Monday, April 2, 2012


“Jewish, Christian, and Muslim theologians have insisted for centuries that God does not exist and that there is 'nothing' out there; in making these assertions, their aim was not to deny the reality of God but to safeguard God's transcendence.” ― Karen Armstrong, The Case for God

In her book, Karen Armstrong makes the case that originally all religions practiced an apophatic theology--a theology in which God is only considered in negation. Underlying this view is the belief that God cannot be adequately described through language. This is why, as stated above, a person can worship God without saying that God exists. After all, existence applies to ordinary things that are defined relatively and therefore must change, and one purpose of religion is to connect with a reality that does not possess this nature. Originally the apophatic view was so important that any attempts to describe God affirmatively were ignored or considered blasphemous. However, this attitude has changed over the course of history. In Armstrong's book, she traces this shift and shows how we arrived at the problematic state of modern thought, in which people don't seem to recognize any problem in defining what God or reality is supposed to be.

The culprit, unexpectedly, is reason. To summary Armstrong's book, as Christian scholasticism gave rise to the modern study of natural philosophy, the practice of religion became increasingly intellectual and decreasingly mythical. Instead of searching for personal meaning in our emotional responses to religious stories and practices, we started searching for objective meaning in the empirical world. Science was born as a new religious practice. The Deists, like Isaac Newton, sought to understand God by understanding the principles underlying God's works. Even though we tend to think of science and religion in conflict, in their modern forms they both express the same impulse to understand reality in terms of something external. This focus on something "out there" makes them more similar than either might care to admit.

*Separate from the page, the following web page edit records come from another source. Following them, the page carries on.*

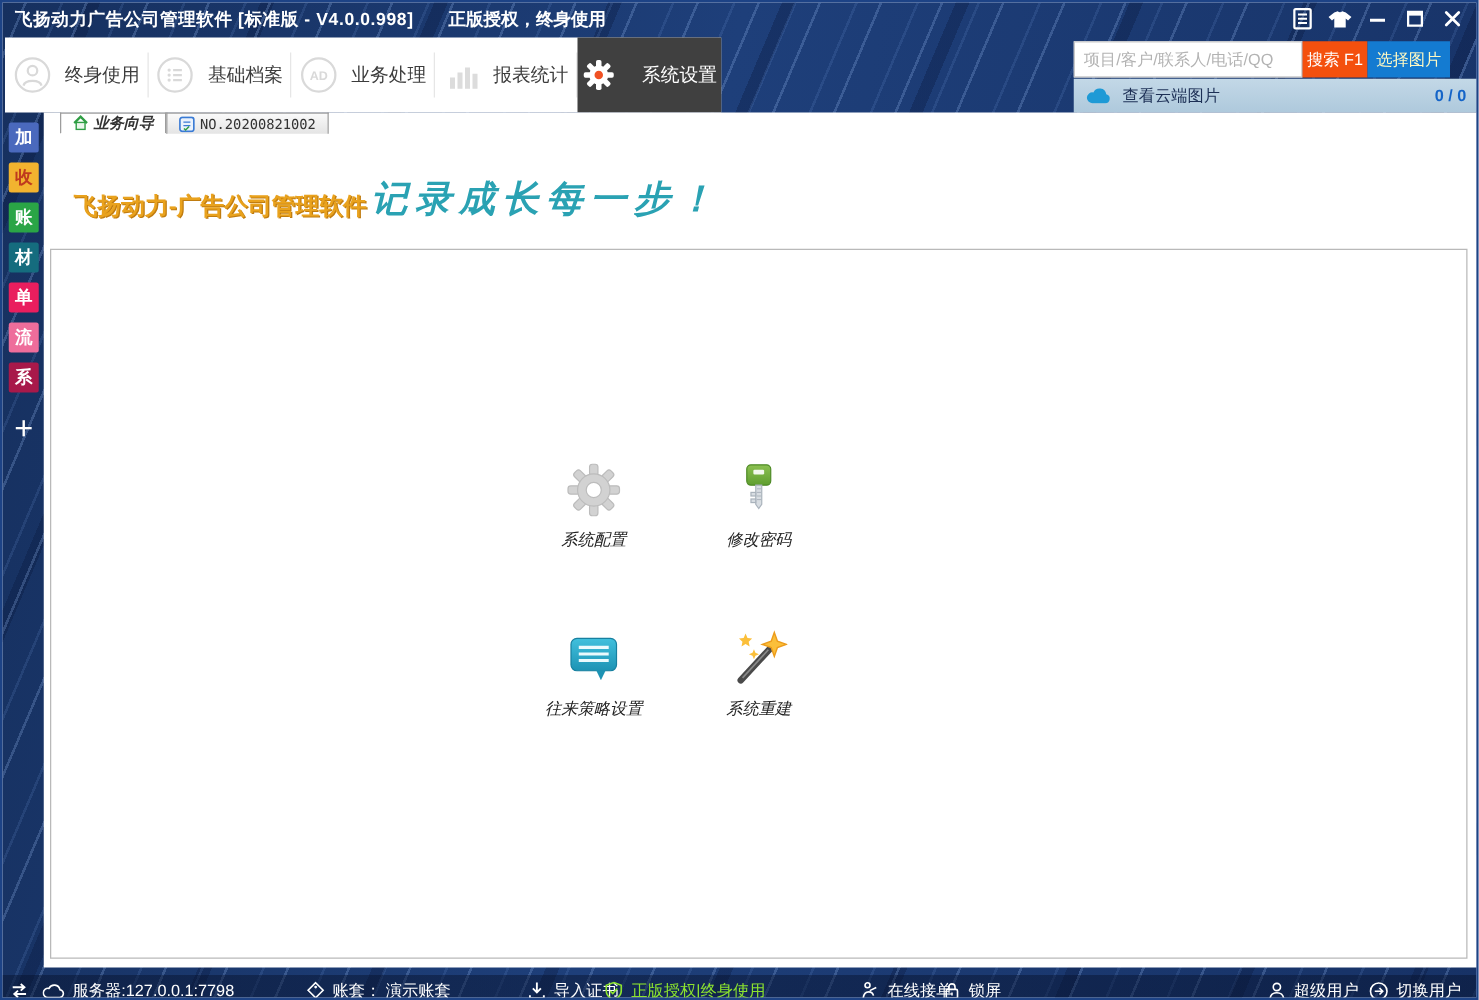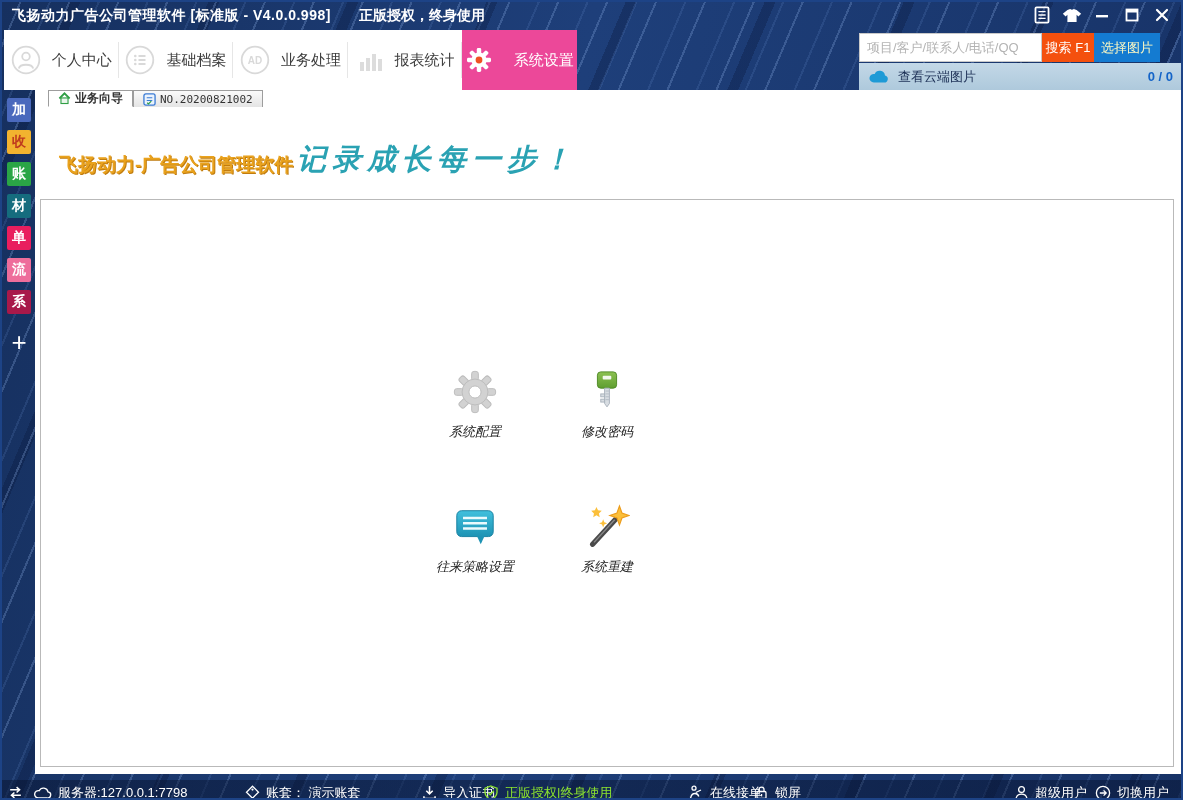--- a/index.html
+++ b/index.html
@@ -15,41 +15,41 @@
   
   .titlebar { position:absolute; top:0; left:0; right:0; height:28px; display:flex; align-items:center; color:#fff; padding-left:10px; }
   .titlebar .title { font-size:14px; font-weight:bold; letter-spacing:.5px; }
   .titlebar .title-suffix { font-size:14px; font-weight:bold; margin-left:28px; }
   .win-controls { position:absolute; top:0; right:4px; height:26px; display:flex; align-items:center; }
   .win-btn { width:30px; height:24px; display:flex; align-items:center; justify-content:center; cursor:pointer; }
   
   .navtabs { position:absolute; top:28px; left:2px; width:573px; height:60px; display:flex; background:#fff; }
   .nav-item { flex:1; display:flex; align-items:center; justify-content:center; gap:11px; font-size:15px; color:#3c3c3c; cursor:pointer; position:relative; }
   .nav-item:not(:last-child)::after { content:""; position:absolute; right:0; top:12px; bottom:12px; width:1px; background:#e6e6e6; }
-  .nav-item.active { background:#ec4899; color:#fff;gap:22px; }
+  .nav-item.active { background:#404040; color:#fff;gap:22px; }
   .nav-item.active::after { display:none; }
   
   .search-input { position:absolute; left:857px; top:31px; width:183px; height:29px; border:1px solid #c9c9c9; background:#fff; font-size:13px; color:#333; padding:0 7px; outline:none; }
   .search-input::placeholder { color:#b3b3b3; }
   .btn-search { position:absolute; left:1040px; top:31px; width:52px; height:29px; background:#f4500e; color:#fff; font-size:13px; border:none; display:flex; align-items:center; justify-content:center; cursor:pointer; }
   .btn-select { position:absolute; left:1092px; top:31px; width:66px; height:29px; background:#147bd1; color:#fef9c3; font-size:13px; border:none; display:flex; align-items:center; justify-content:center; cursor:pointer; }
   .cloudbar { position:absolute; left:857px; top:61px; width:324px; height:27px; background:linear-gradient(180deg,#c3d8e7,#aec9dc); display:flex; align-items:center; font-size:13px; color:#1c2f55; padding:0 10px; cursor:pointer; }
   .cloudbar .cloud-label { margin-left:9px; }
   .cloudbar .cloud-count { margin-left:auto; color:#1464c8; font-weight:bold; }
   
   .side-tiles { position:absolute; left:5px; top:96px; width:24px; display:flex; flex-direction:column; }
   .tile { width:24px; height:24px; margin-bottom:8px; border-radius:2px; color:#fff; font-size:14px; font-weight:bold; display:flex; align-items:center; justify-content:center; cursor:pointer; }
   .t0{background:#4a69bd;} .t1{background:#f2b32f;color:#bf3a1e;} .t2{background:#2aa546;}
   .t3{background:#156c7e;} .t4{background:#e91e5e;} .t5{background:#ee6d9b;} .t6{background:#a8194a;}
   .side-add { width:24px; height:24px; margin-top:8px; color:#fff; font-size:26px; font-weight:normal; display:flex; align-items:center; justify-content:center; cursor:pointer; line-height:1; }
   
   .content { position:absolute; left:33px; top:88px; width:1148px; height:684px; background:#fff; }
   .tabbar { position:absolute; top:0; left:13px; height:17px; display:flex; align-items:flex-end; }
   .tab { height:17px; display:flex; align-items:center; gap:4px; padding:0 9px; font-size:12px; border:1px solid #9d9d9d; border-bottom:none; background:linear-gradient(#fafafa,#e4e4e4); color:#333; cursor:pointer; }
-  .tab.active { background:#fff; font-weight:bold; border-bottom:1px solid #fff; }
+  .tab.active { background:#fff; font-weight:bold; border-bottom:1px solid #fff;font-style:italic; }
   .tab-doc-label { font-family:"DejaVu Sans Mono","Liberation Mono",monospace; font-size:11px; }
   .banner { position:absolute; top:17px; left:0; right:0; height:166px; }
   .logo-text { position:absolute; left:24px; top:45px; font-size:19px; font-weight:bold; color:#e9a21d; text-shadow:1px 1px 0 #c07c10; letter-spacing:0; }
   .slogan-text { position:absolute; left:262px; top:33px; font-size:29px; font-weight:bold; font-style:italic; color:#2aa2b3; letter-spacing:6px; }
   .banner-sep { position:absolute; top:95px; left:12px; right:12px; height:1px; background:#b5b5b5; }
   .innerbox { position:absolute; left:5px; top:109px; width:1134px; height:568px; border:1px solid #b9b9b9; background:#fff; }
   
   .wizard { position:absolute; top:168px; left:0; width:100%; display:flex; flex-direction:column; align-items:center;font-style:italic; }
   .wizard-row { width:396px; display:flex; }
   .wizard-row.second { margin-top:62px; }
@@ -104,21 +104,21 @@
 
   <div class="navtabs">
     <div class="nav-item">
       <span class="ico">
         <svg width="30" height="30" viewBox="0 0 30 30">
             <circle cx="15" cy="15" r="13.3" fill="none" stroke="#d9d9d9" stroke-width="1.8"></circle>
             <circle cx="15" cy="11.5" r="3.8" fill="none" stroke="#d9d9d9" stroke-width="1.8"></circle>
             <path d="M7.8 23.5 C9 18.5 21 18.5 22.2 23.5" fill="none" stroke="#d9d9d9" stroke-width="1.8"></path>
           </svg>
       </span>
-      <span>个人中心</span>
+      <span>终身使用</span>
     </div>
     <div class="nav-item">
       <span class="ico">
         <svg width="30" height="30" viewBox="0 0 30 30">
             <circle cx="15" cy="15" r="13.3" fill="none" stroke="#d9d9d9" stroke-width="1.8"></circle>
             <circle cx="10.3" cy="11" r="1.3" fill="#d9d9d9"></circle>
             <circle cx="10.3" cy="15" r="1.3" fill="#d9d9d9"></circle>
             <circle cx="10.3" cy="19" r="1.3" fill="#d9d9d9"></circle>
             <path d="M13.5 11h7M13.5 15h7M13.5 19h7" stroke="#d9d9d9" stroke-width="1.8"></path>
           </svg>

For examples of the abiding unity between science and religion, look at the underlying intentions of two areas of cutting-edge research: the intense mapping and analysis of the cosmic microwave background radiation is a recent development in the ancient search for a first cause, while the search for the Higgs boson reflects a deep-seated belief in the concreteness of reality.

I'm not trying to say that these lines of research will fail to turn up definite results, but the meaning of those results is open to interpretation. When we look for answers we tend to find them; the Void can't fail to respond logically to our logical actions upon it. The question is whether those answers reflect a true understanding of reality, or whether the results of a particle smashing experiment simply reveal one more face of the big illusion.

In parallel, the same interpretation can apply to the modern practice of religion in which God is defined using words. Do those practices reflect a true understanding of reality, or are they a big defense mechanism to make the ego feel comfortable in an uncertain world? This is not a criticism of religion only--it is a serious question for atheists as well.

One problem with concrete language is that it never agrees completely with our shifting and relative reality, so it leads to absurdities that alienate. It can alienate other people, the way atheist biologists and fundamentalist Christians alienate one another. It can alienate ourselves, the way our expectations and ideals from yesterday make us feel inadequate today. Letting go of fixed notions of reality--the essence of the apophatic tradition--is the key to being flexible and forgiving in our relationships with people (including ourselves) who have varying beliefs and subtlety of understanding. That, in turn, is a major step toward being happy.

The capacity for this type of approach is innate to every religion, but it's hard to find these days. After a spirited search, I ended up practicing Buddhism because the Buddha's teachings are so clearly focused on just this issue. The Buddha used many words to explain to people the shortcomings of words. In this regard, his teachings are helpful in any context, whether it's another religion, atheism, science, or academics. Learning from these teachings is not inherently a magical or mystical experience; it doesn't even have to be a religious experience as we've come to think of it; it can simply be a process of removing the misinterpretations that prevent happiness.